Face à cette situation, l’APIGQ dépose une plainte auprès de la CRT, au motif que l’interdiction du gouvernement du Québec correspond à de l’ingérence au sein de ses activités syndicales.

Décisions des instances inférieures

S’inspirant de la notion de piquetage, la CRT en vient à la conclusion que les membres, en ajoutant le message susmentionné à la signature de leurs courriels professionnels, ne font qu’exercer leur droit à la liberté d’expression en matière de relations de travail. En l’occurrence, la CRT estime que l’interdiction du gouvernement du Québec porte atteinte à ce droit protégé par les Chartes et que cette atteinte n’est pas justifiée dans ce contexte. En fait, dans la mesure où le message en cause n’entraîne aucun effet néfaste, la CRT considère que le droit de propriété du gouvernement du Québec sur la messagerie électronique ne saurait constituer une justification suffisante pour limiter le droit à la liberté d’expression des membres. La CRT ordonne donc au gouvernement du Québec de lever son interdiction.

Cette décision de la CRT fut ensuite portée en révision judiciaire en Cour supérieure. À la suite de son analyse, la Cour supérieure casse la décision de la CRT et rejette la plainte de l’APIGQ.

Décision de la Cour d’appel

Plutôt que de s’en tenir à vérifier si la solution retenue par la CRT fait partie des issues possibles et acceptables, la Cour d’appel estime que la Cour supérieure a favorisé son propre raisonnement et qu’elle a imposé la décision qu’elle aurait rendue si elle avait été saisie de la plainte à l’origine. La Cour d’appel considère qu’il s’agit d’une erreur, car, dans le présent cas, la décision de la CRT et sa justification possèdent les attributs de la raisonnabilité.

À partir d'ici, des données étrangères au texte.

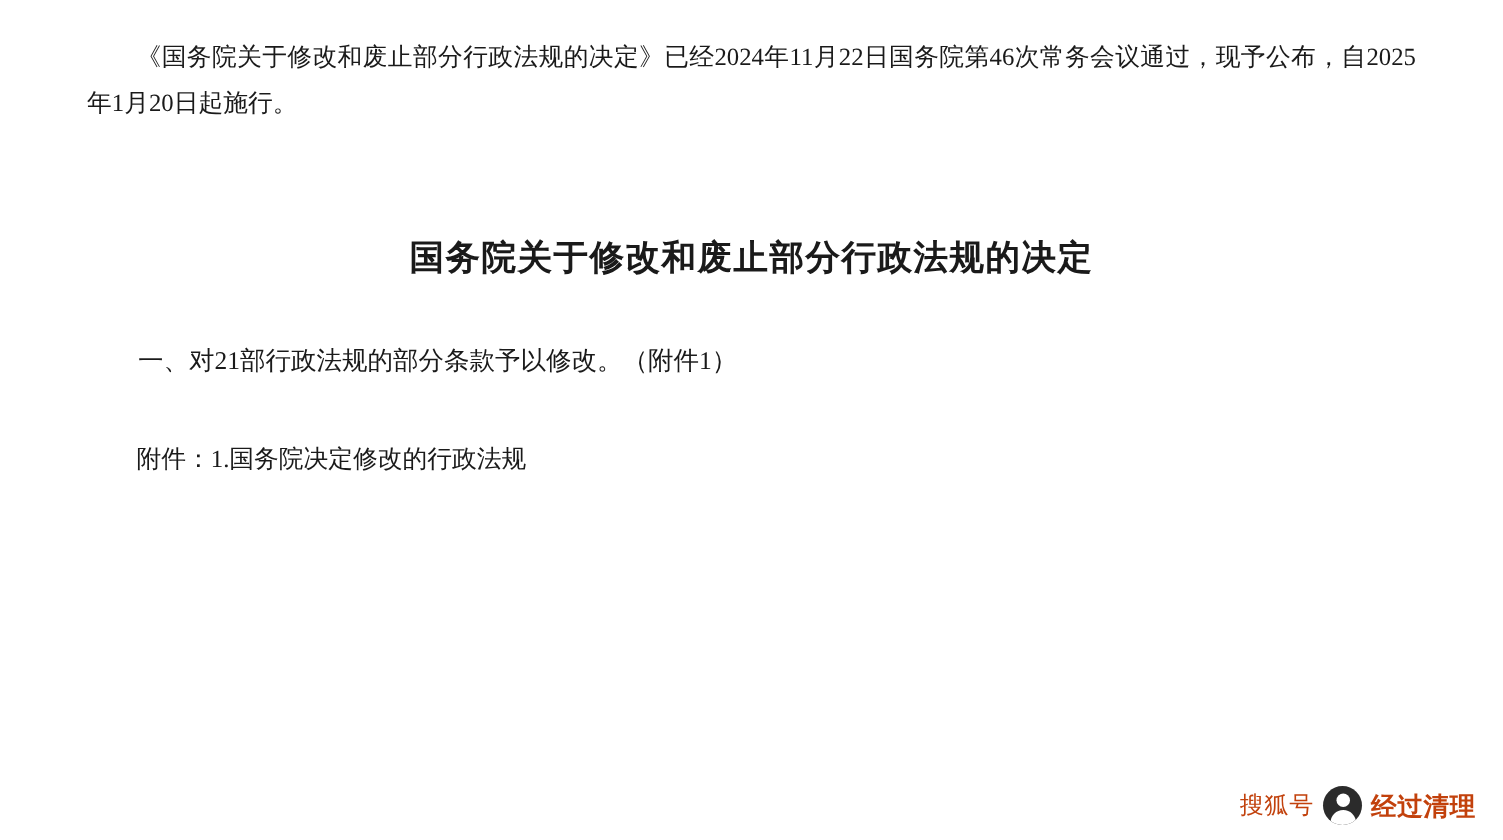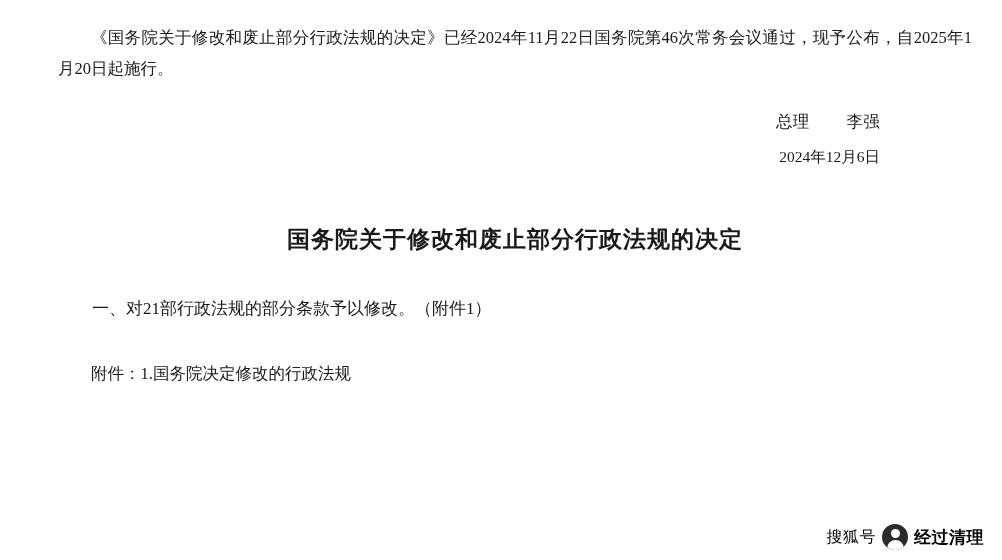--- a/index.html
+++ b/index.html
@@ -12,21 +12,21 @@
     background: #ffffff;
     font-family: "Liberation Serif", "DejaVu Serif", serif;
     color: #1a1a1a;
     overflow: hidden;
   }
   .page {
     position: relative;
     width: 1002px;
     height: 560px;
     box-sizing: border-box;
-    padding: 22px 30px 0 58px;
+    padding: 22px 58px 0 58px;
   }
   .para {
     font-size: 16.5px;
     line-height: 31px;
     text-align: justify;
     text-justify: inter-ideograph;
     margin: 0;
   }
   .indent {
     text-indent: 2em;
@@ -50,21 +50,21 @@
     line-height: 31px;
     padding-right: 0px;
     text-align: right;
     margin-top: 4px;
   }
   .doc-title {
     text-align: center;
     font-size: 23px;
     font-weight: bold;
     letter-spacing: 1px;
-    margin-top: 52px;
+    margin-top: 72px;
     margin-bottom: 0;
     font-family: "Liberation Serif", "DejaVu Serif", serif;
   }
   .body-block {
     margin-top: 38px;
   }
   .list-item {
     font-size: 17px;
     line-height: 31px;
     text-indent: 2em;
@@ -80,21 +80,21 @@
   .attach-line.sub {
     text-indent: 3.4em;
   }
   .watermark {
     position: absolute;
     right: 18px;
     bottom: 10px;
     display: flex;
     align-items: center;
     gap: 6px;
-    color: #000000;
+    color: #c2410c;
     font-family: Liberation Sans, sans-serif;
   }
   .watermark .wm-prefix {
     font-size: 16px;
     letter-spacing: 0.5px;
   }
   .watermark .wm-avatar {
     width: 26px;
     height: 26px;
     border-radius: 50%;
@@ -132,28 +132,20 @@
     letter-spacing: 0.5px;
   }
 </style>
 </head>
 <body>
 
 <div class="page">
 
   <p class="para indent">《国务院关于修改和废止部分行政法规的决定》已经2024年11月22日国务院第46次常务会议通过，现予公布，自2025年1月20日起施行。</p>
 
-  <div class="sig-block">
-    <div class="sig-line">
-      <span>总理</span>
-      <span class="gap"></span>
-      <span>李强</span>
-    </div>
-    <div class="sig-date">2024年12月6日</div>
-  </div>
 
   <h1 class="doc-title">国务院关于修改和废止部分行政法规的决定</h1>
 
   <div class="body-block">
     <div class="list-item">一、对21部行政法规的部分条款予以修改。（附件1）</div>
   </div>
 
   <div class="attach-block">
     <div class="attach-line">附件：1.国务院决定修改的行政法规</div>
   </div>

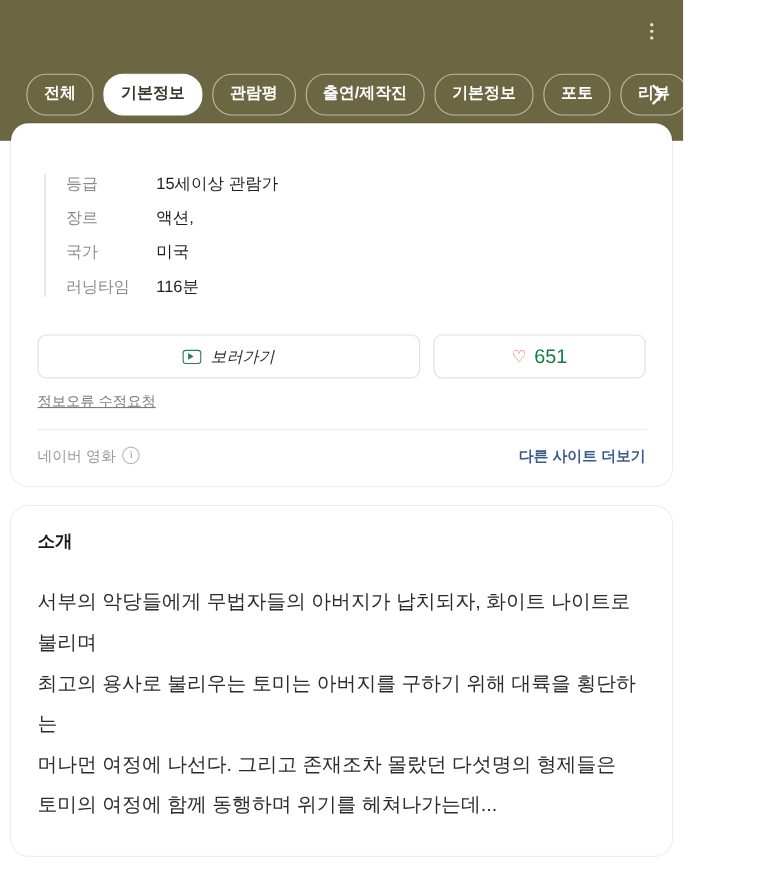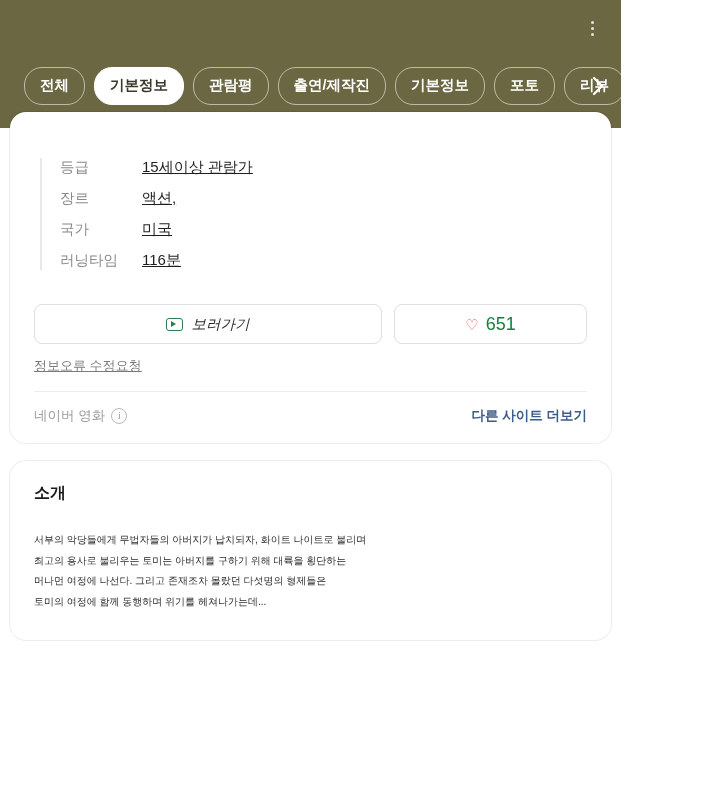--- a/index.html
+++ b/index.html
@@ -134,21 +134,20 @@
   .info-row:last-child { margin-bottom: 0; }
   .info-label {
     width: 82px;
     flex: 0 0 82px;
     color: #8a8a8a;
     font-size: 14.5px;
   }
   .info-value {
     color: #1f1f1f;
     font-size: 15px;
-    text-decoration: underline;
   }
 
   
   .actions {
     display: flex;
     gap: 12px;
     margin-bottom: 12px;
   }
   .btn {
     border: 1px solid #e0e0e0;
@@ -203,21 +202,20 @@
   
   .source-row {
     border-top: 1px solid #ededed;
     padding-top: 15px;
     display: flex;
     align-items: center;
     justify-content: space-between;
   }
   .source-left {
     display: flex;
-    align-items: center;
     gap: 6px;
     color: #9a9a9a;
     font-size: 13.5px;
   }
   .info-circle {
     width: 14px;
     height: 14px;
     border: 1px solid #b9b9b9;
     border-radius: 50%;
     color: #9a9a9a;
@@ -240,21 +238,21 @@
     padding-top: 22px;
     padding-bottom: 28px;
   }
   .synopsis-title {
     font-size: 16px;
     font-weight: bold;
     color: #1a1a1a;
     margin-bottom: 26px;
   }
   .synopsis-body {
-    font-size: 10px;
+    font-size: 18px;
     line-height: 2.05;
     color: #2b2b2b;
     white-space: pre-line;
   }
 </style>
 </head>
 <body>
 
 <div class="page">
 

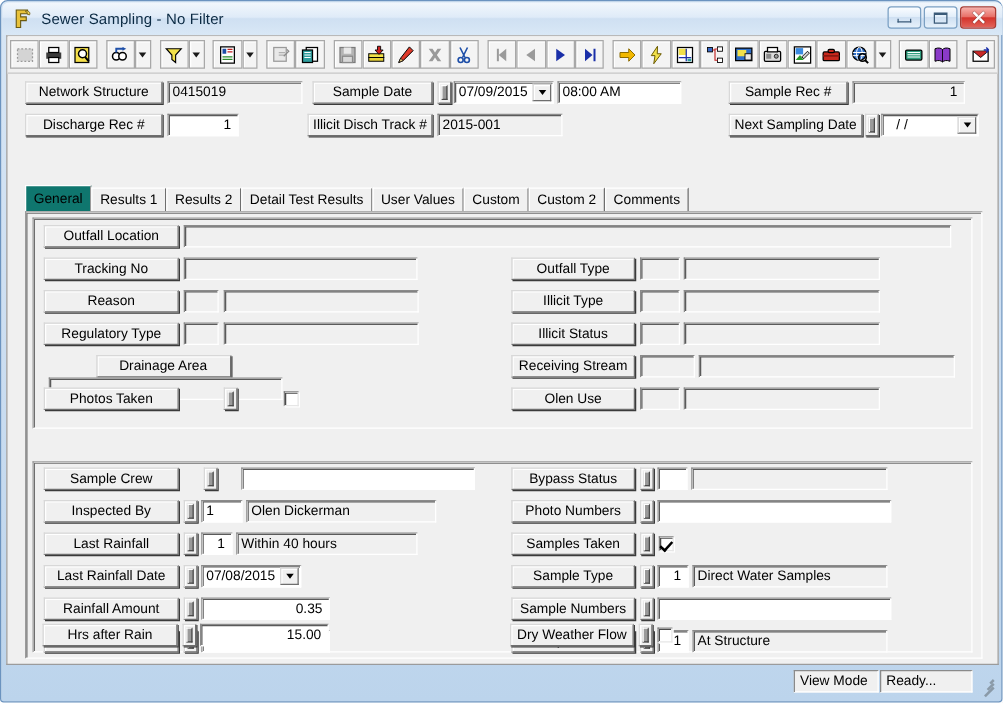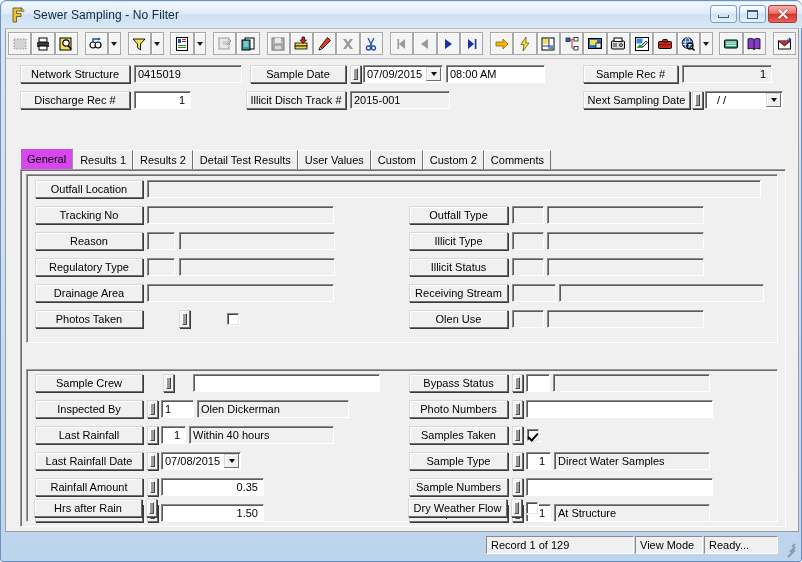--- a/index.html
+++ b/index.html
@@ -246,21 +246,21 @@
     background: #f0f0f0;
     border-left: 1px solid #ffffff;
     border-top: 1px solid #ffffff;
     border-right: 1px solid #6e6e6e;
     white-space: nowrap;
   }
   .tab.active {
     height: 21px;
     font-weight: normal;
     border-right-color: #9a9a9a;
-    background: #d946ef;
+    background: #0f766e;
   }
 
   
   .panel {
     position: absolute;
     box-sizing: border-box;
     background: #f0f0f0;
     border: 1px solid #ffffff;
     border-top-color: #9a9a9a;
     border-left-color: #9a9a9a;
@@ -626,21 +626,21 @@
           <div class="fld" style="width:32px; margin-left:4px;"></div>
           <div class="fld" style="width:157px; margin-left:3px;"></div>
         </div>
 
         <div class="row" style="left:382px; top:83px;">
           <div class="lblbtn" style="width:99px;">Illicit Status</div>
           <div class="fld" style="width:32px; margin-left:4px;"></div>
           <div class="fld" style="width:157px; margin-left:3px;"></div>
         </div>
 
-        <div class="row" style="left:8px; top:109px;">
+        <div class="row" style="left:8px; top:109px;flex-direction:column;">
           <div class="lblbtn" style="width:108px;">Drainage Area</div>
           <div class="fld" style="width:187px; margin-left:4px;"></div>
         </div>
 
         <div class="row" style="left:382px; top:109px;">
           <div class="lblbtn" style="width:99px;">Receiving Stream</div>
           <div class="fld" style="width:44px; margin-left:4px;"></div>
           <div class="fld" style="width:205px; margin-left:3px;"></div>
         </div>
 
@@ -737,32 +737,32 @@
           <div class="lblbtn" style="width:99px;">Samples From</div>
           <div class="spin" style="margin-left:4px;"></div>
           <div class="fld white num" style="width:25px; margin-left:3px;">1</div>
           <div class="fld" style="width:156px; margin-left:3px;">At Structure</div>
         </div>
       </div>
 
       <div class="row" style="left:13px; top:329px;">
         <div class="lblbtn" style="width:108px;">Hrs after Rain</div>
         <div class="spin" style="margin-left:4px;"></div>
+        <div class="fld white num" style="width:103px; margin-left:3px;">15.00</div>
       </div>
       <div class="row" style="left:387px; top:329px;">
         <div class="lblbtn" style="width:99px;">Dry Weather Flow</div>
         <div class="spin" style="margin-left:4px;"></div>
         <div class="cbox" style="margin-left:4px;"></div>
       </div>
 
     </div>
   </div>
 
   <div id="statusbar">
-    <div class="sb-pane" style="width:148px;">Record 1 of 129</div>
     <div class="sb-pane" style="width:68px;">View Mode</div>
     <div class="sb-pane" style="width:74px;">Ready...</div>
     <div id="grip">
       <i style="width:10px; top:11px;"></i>
       <i style="width:7px; top:8px;"></i>
       <i style="width:4px; top:5px;"></i>
     </div>
   </div>
 
 </div>

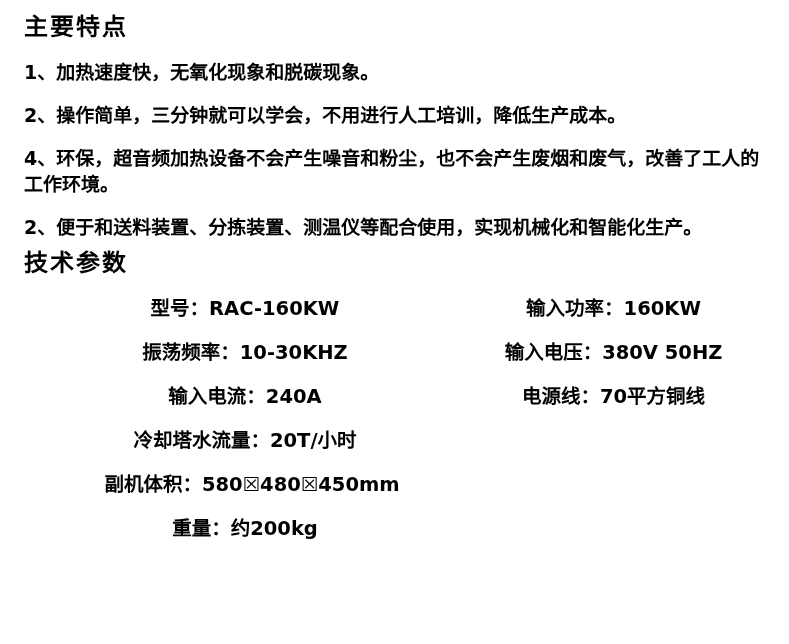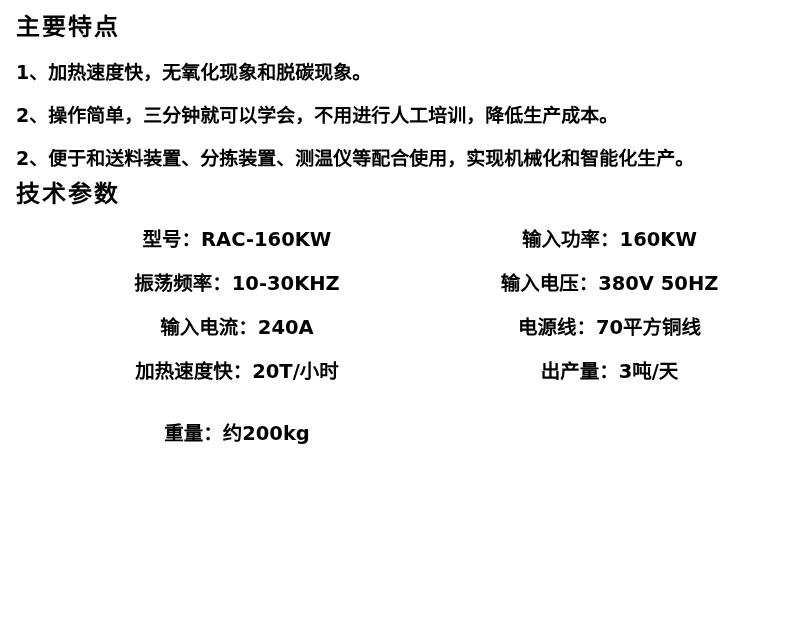--- a/index.html
+++ b/index.html
@@ -5,21 +5,21 @@
   html, body {
     margin: 0;
     padding: 0;
     background: #ffffff;
   }
   .page {
     position: relative;
     width: 789px;
     height: 644px;
     box-sizing: border-box;
-    padding: 12px 28px 0 16px;
+    padding: 12px 28px 0 24px;
     overflow: hidden;
     background: var(--bg, #ffffff);
     color: var(--fg, #000000);
     font-family: "DejaVu Sans", "Liberation Sans", sans-serif;
     font-weight: bold;
   }
   h2.sec-heading {
     margin: 0;
     font-size: 24px;
     line-height: 30px;
@@ -50,45 +50,46 @@
 </style>
 </head>
 <body>
 
 <div class="page" style="--bg: #ffffff; --fg: #000000;">
 
   <h2 class="sec-heading">主要特点</h2>
 
   <p class="feature">1、加热速度快，无氧化现象和脱碳现象。</p>
   <p class="feature">2、操作简单，三分钟就可以学会，不用进行人工培训，降低生产成本。</p>
+  <p class="feature">4、环保，超音频加热设备不会产生噪音和粉尘，也不会产生废烟和废气，改善了工人的工作环境。</p>
   <p class="feature">2、便于和送料装置、分拣装置、测温仪等配合使用，实现机械化和智能化生产。</p>
 
   <h2 class="sec-heading specs">技术参数</h2>
 
   <div class="spec-row">
     <div class="spec-cell">型号：RAC-160KW</div>
     <div class="spec-cell">输入功率：160KW</div>
   </div>
 
   <div class="spec-row">
     <div class="spec-cell">振荡频率：10-30KHZ</div>
     <div class="spec-cell">输入电压：380V 50HZ</div>
   </div>
 
   <div class="spec-row">
     <div class="spec-cell">输入电流：240A</div>
     <div class="spec-cell">电源线：70平方铜线</div>
   </div>
 
   <div class="spec-row">
-    <div class="spec-cell">加热速度快：20T/小时</div>
-    <div class="spec-cell">出产量：3吨/天</div>
+    <div class="spec-cell">冷却塔水流量：20T/小时</div>
   </div>
 
   <div class="spec-row">
+    <div class="spec-cell indent">副机体积：580☒480☒450mm</div>
   </div>
 
   <div class="spec-row">
     <div class="spec-cell">重量：约200kg</div>
     <div class="spec-cell"></div>
   </div>
 
 </div>
 
 </body></html>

La Cour d’appel conclut que le raisonnement de la CRT est étayé et suit une démarche rationnelle. De fait, avant de conclure au bien-fondé de la plainte de l’APIGQ, la CRT a procédé à l’évaluation des intérêts respectifs des parties et a circonscrit les limites raisonnables des droits invoqués par celles-ci. De plus, la CRT a fait les distinctions qui s’imposaient, en tenant compte du contexte des négociations en cours ainsi que de l’absence de preuve de préjudice résultant de la diffusion du message en cause. Bref, la Cour d’appel est d’avis que la conclusion de la CRT fait partie des issues possibles et acceptables.

Ce qu’il faut retenir

En somme, en confirmant le caractère raisonnable de la décision de la CRT, la Cour d’appel vient donc ouvrir la porte à l’utilisation de la messagerie électronique de l’employeur afin de diffuser un message de nature syndicale dans le cadre de négociations. 

Néanmoins, comme le précise la Cour d’appel, il est important de noter que la décision de la CRT ne vient pas statuer que, dans toutes circonstances, la messagerie électronique de l’employeur peut être utilisée à cette fin par les salariés.

Dans chaque situation, une analyse des faits demeure nécessaire pour déterminer si le droit à la liberté d’expression des salariés prévaut ou non. Reste que cette affaire constitue un premier précédent notable en la matière à considérer pour les employeurs québécois.

L’auteur désire remercier Cédrick Bérard pour son aide dans la préparation de cette actualité juridique.


Notes

1   Association professionnelle des ingénieurs du Gouvernement du Québec c. Procureure générale du Québec, 2019 QCCA 1171.